When the Dutch Pensions Federation recently called for the introduction of collective defined contribution (DC) arrangements, combined with individual pension assets and risk-sharing, it was not the first to do so. However, it is noteworthy that the industry association has highlighted how the current system of predominantly defined benefit (DB) plans has become too complicated.

Referring to the strict rules of the new financial assessment framework (nFTK) and the use of interest rates as the criterion for liabilities, Gerard Riemen, the federation’s director, said he could no longer explain to participants why rights cuts remained likely, despite an improving economy. He said the same went for the possibility that an increase in interest rates would cause a loss of assets on one hand but improve funding and indexation on the other.

He also questioned the effectiveness of communicating in terms of “conditional pension rights”. Rather than employ such a vague concept, pension funds should abandon the principle of “pension claims” and start indicating how much money is available for each participant. This, according to Riemen, would eliminate the hot topic of valuing liabilities, as well as allowing for an investment policy aimed at a balancing risk and return.

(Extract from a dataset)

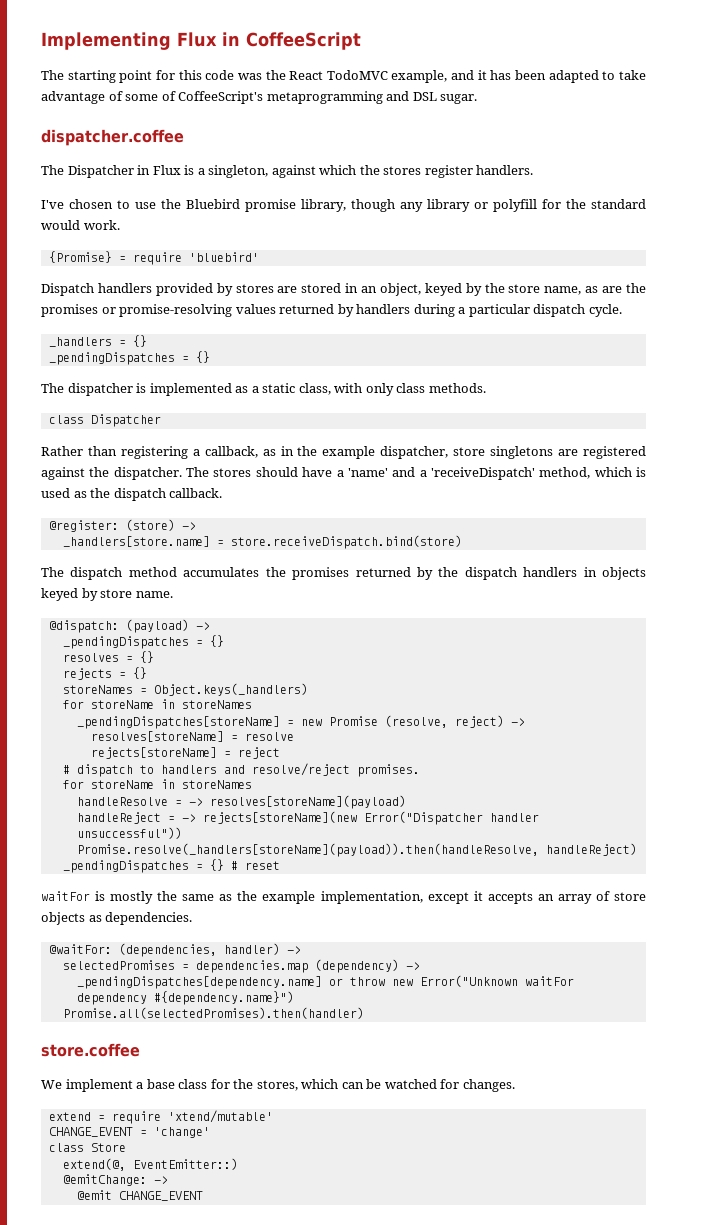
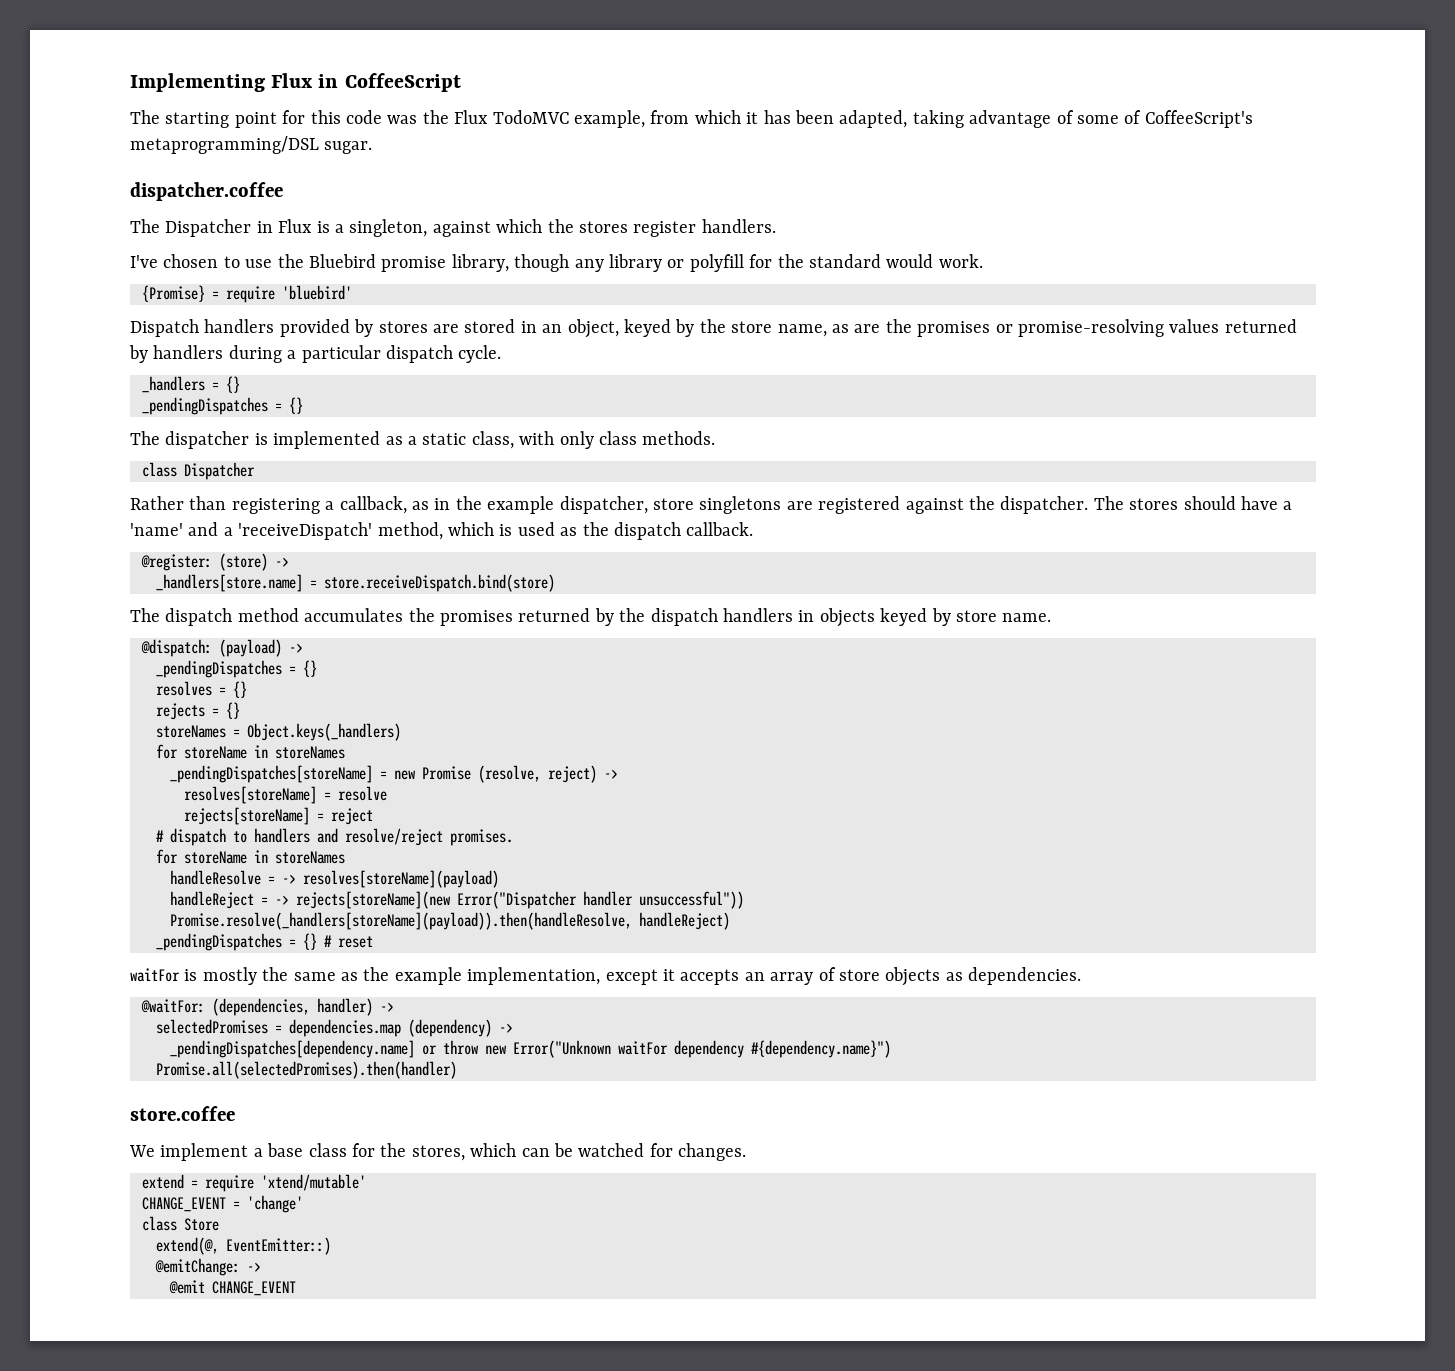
[289,71,324,80] React -> [454,110,489,124] Flux
[451,70,475,80] and -> [650,110,741,124] from which
[548,70,646,83] adapted to take -> [839,110,964,128] adapted, taking
[266,91,437,104] metaprogramming and DSL -> [130,136,319,154] metaprogramming/DSL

In Riemen’s opinion, the pensions sector should take the initiative and make proposals in support of individual DC with extended risk sharing. The industry should not only produce solutions for jointly held investment, inflation and interest risk but also address shared longevity risk, as well as mortality risk. Conflict among the generations can be prevented as long as financial burdens are not deferred, according to the director.

With its call, the Dutch Pensions Federation is getting ahead of government proposals. Jetta Klijnsma, state secretary for social affairs, has announced that she will present Parliament with several options for “simpler and more transparent” pension arrangements before the summer. These are likely to include a new design, focusing on individual pension assets with more or less risk sharing. 

Klijnsma has suggested that such a scheme – known as a personal pension with risk sharing (PPR) – may replace all existing pension arrangements. Current research by the Social and Economic Council (SER) must establish whether a PPR would comply with the conditions set by the state secretary. The PPR must contribute to the pension outcome and be fair for all generations. If the outcome is unsatisfactory, however, Klijnsma has said she wants to develop existing pension plans further.

The Pensions Federation enjoys broad support in the sector for its proposal, initially made by the SER. Netspar, the platform for pension researchers and professionals, has already presented a model with individual and collective elements as an alternative for current pension plans, including an element of risk.

The two largest Dutch pension funds – the €345bn civil service scheme ABP and the €161bn healthcare plan PFZW – also support the concept. Both have said the solidarity component of risk sharing must remain the foundation of any system, as participants with individual accrual cannot bear all risks themselves.

The Federation has identified hurdles that might block a proposal that could be included in Klijnsma’s options. The sector must achieve a balance between simplicity and risk sharing and devise a secure means of switching arrangements. 

Above all, the industry must also make clear the added value of its choice.